▸ **Task details**: Reprint all entries without any alteration.

□ □ □

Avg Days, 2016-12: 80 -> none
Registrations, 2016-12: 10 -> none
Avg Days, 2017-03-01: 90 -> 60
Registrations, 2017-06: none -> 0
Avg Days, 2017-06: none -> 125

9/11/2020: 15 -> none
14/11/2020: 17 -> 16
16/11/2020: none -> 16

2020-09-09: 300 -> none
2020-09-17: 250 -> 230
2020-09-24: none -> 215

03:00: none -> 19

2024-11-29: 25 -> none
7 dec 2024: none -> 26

□ □ □

▸ **Answer space**:
Avg Days, 2016-12: 80 -> none
Registrations, 2016-12: 10 -> none
Avg Days, 2017-03-01: 90 -> 60
Registrations, 2017-06: none -> 0
Avg Days, 2017-06: none -> 125

9/11/2020: 15 -> none
14/11/2020: 17 -> 16
16/11/2020: none -> 16

2020-09-09: 300 -> none
2020-09-17: 250 -> 230
2020-09-24: none -> 215

03:00: none -> 19

2024-11-29: 25 -> none
7 dec 2024: none -> 26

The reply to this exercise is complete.